Sen. Max Baucus (D-MT) argued that purchasing of health plans across state lines was only feasible if those plans were part of the exchanges, where they would be regulated. (Under the health care reform legislation already signed into law by President Obama, individuals who do not receive health insurance from their employers can purchase insurance from state “exchanges.” In the exchanges, individuals can choose from a variety of private plans.) Baucus made a motion to table (kill) DeMint’s motion to commit, saying: “Allowing them [insurance companies] to sell across State lines is in concept a good idea, but it must be done responsibly.…Once the exchange is open in 2014, insurance companies will automatically be able to sell across state lines. But to allow sales now would be irresponsible…”

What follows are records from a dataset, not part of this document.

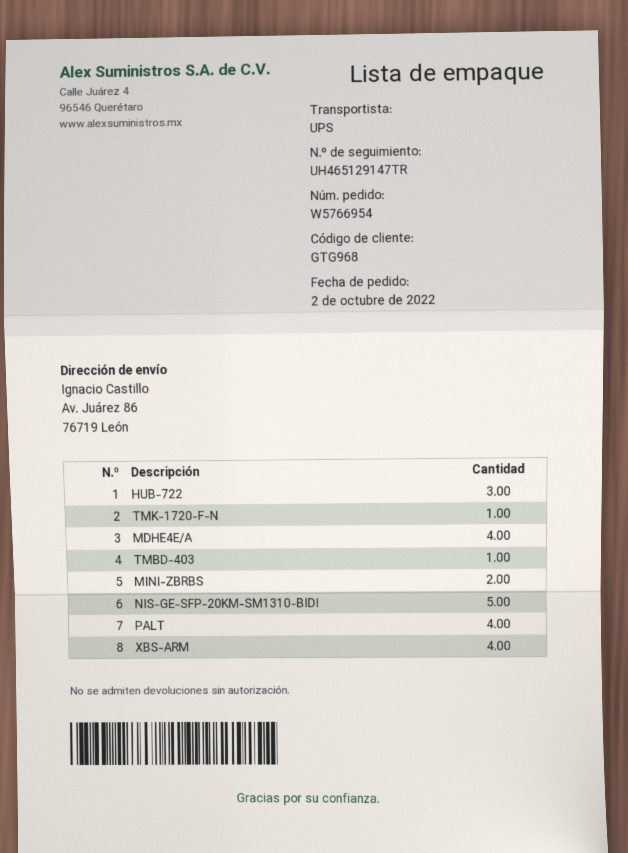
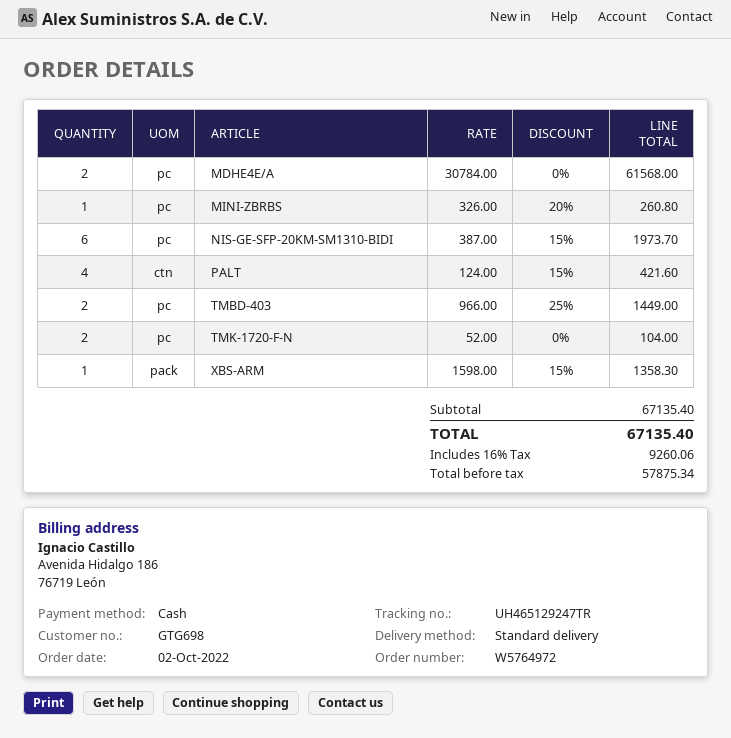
order number: W5766954 -> W5764972
customer number: GTG968 -> GTG698
shipping method: UPS -> standard
tracking number: UH465129147TR -> UH465129247TR
HUB-722: 3 -> none
TMK-1720-F-N: 1 -> 2
MDHE4E/A: 4 -> 2
TMBD-403: 1 -> 2
MINI-ZBRBS: 2 -> 1
NIS-GE-SFP-20KM-SM1310-BIDI: 5 -> 6
XBS-ARM: 4 -> 1

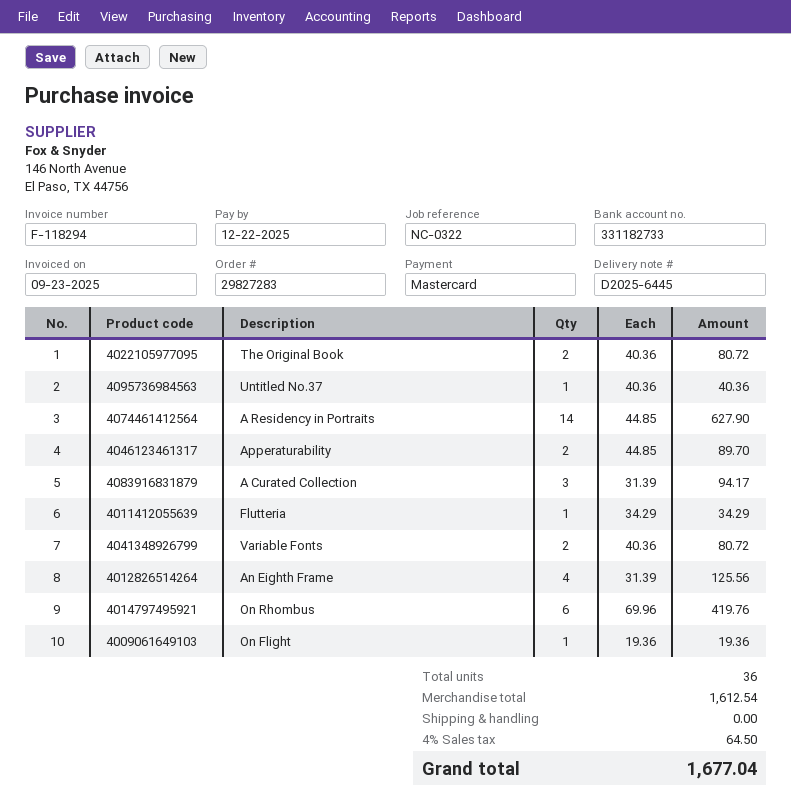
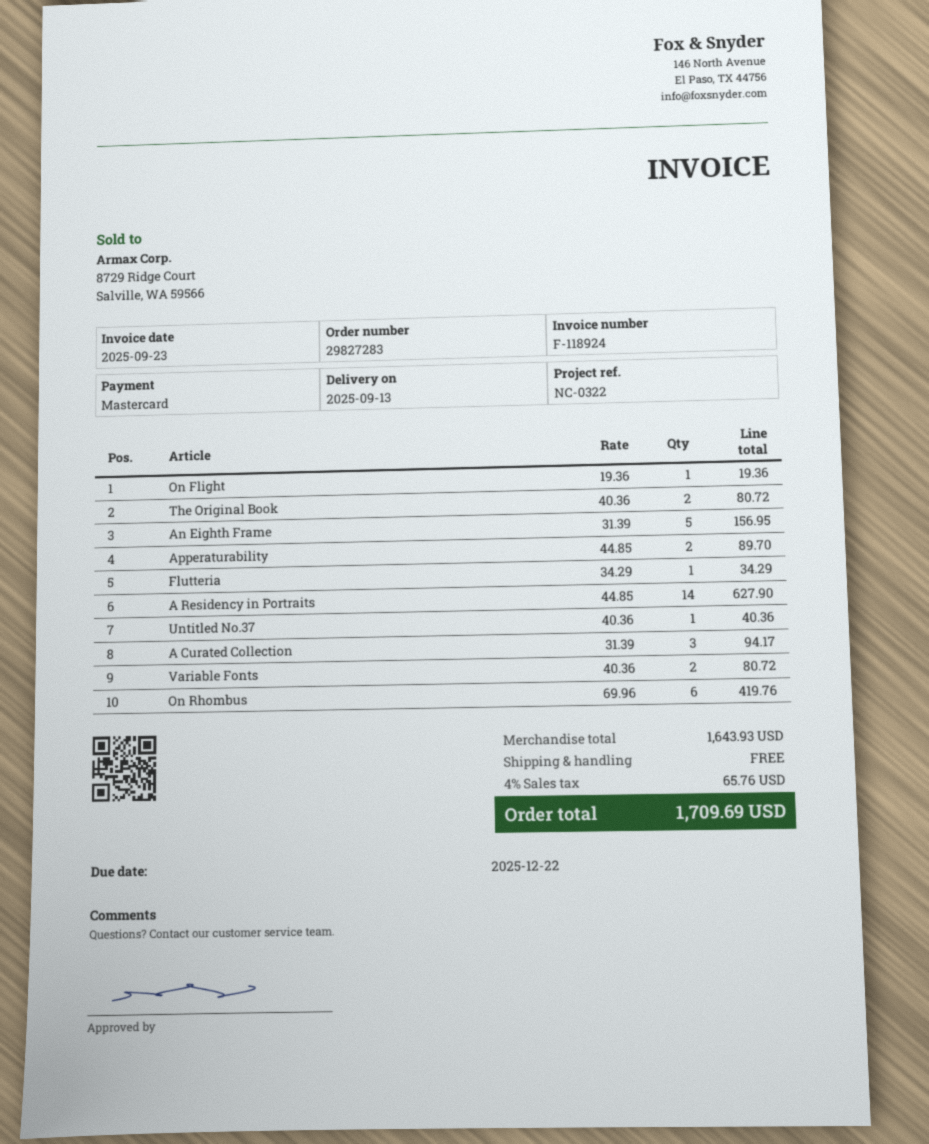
invoice number: F-118294 -> F-118924
An Eighth Frame: 4 x 31.39 = 125.56 -> 5 x 31.39 = 156.95
subtotal: 1612.54 -> 1643.93
tax: 4% = 64.50 -> 4% = 65.76
total: 1677.04 -> 1709.69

After the House and Senate both passed their respective health care reform bills, the two chambers had intended to reconcile those two bills into a final package. After the House and Senate passed that final package, it would have been sent to President Obama, who would have signed it into law. Sen. Scott Brown (R-MA), however, won a special election to replace the late Sen. Ted Kennedy (D-MA) before the final health care bill could be brought up for a vote. Brown's victory gave Republicans 41 votes in the Senate, leaving Democrats with 59 members – one vote short of the 60 votes they needed to defeat a unanimous Republican filibuster against the final health care bill.

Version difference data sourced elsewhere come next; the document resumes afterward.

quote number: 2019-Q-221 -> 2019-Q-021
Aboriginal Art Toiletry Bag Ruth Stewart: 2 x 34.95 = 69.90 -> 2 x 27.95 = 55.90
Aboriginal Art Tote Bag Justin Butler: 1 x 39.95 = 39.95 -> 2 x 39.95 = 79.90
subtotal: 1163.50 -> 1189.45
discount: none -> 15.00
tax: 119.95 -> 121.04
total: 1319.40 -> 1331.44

In order to pass comprehensive health care legislation without a 60-vote majority in the Senate, Democratic leaders devised a plan in which the House would pass the Senate health care bill (H.R. 3590), thereby enabling the president to sign it into law. The House would then pass a separate companion bill (H.R. 4872) to make changes to the Senate health measure under a process known as "budget reconciliation." Bills considered under budget reconciliation cannot be filibustered under Senate rules. This process allowed the House to make changes to Senate-passed health care legislation without sending the entire health bill back to the Senate, where it could have been filibustered indefinitely. The companion bill incorporated changes to the Senate health care legislation desired by House Democrats. The House passed the companion measure, and sent it to the Senate, where Democratic leaders hoped to defeat all amendments -- thereby avoiding a second vote in the House on a substantively changed bill; a vote that Democrats might have lost given the already tight margin when it was voted on the previous week.
The Senate voted to table (kill) DeMint’s motion to commit by a vote of 56-43. 56 Democrats voted “yea.” All 40 Republicans present and 3 Democrats voted “nay.” As a result, the Senate rejected an amendment Democratic leaders feared could have torpedoed the entire companion health care bill and would have allowed individuals to purchase health insurance plans across state lines.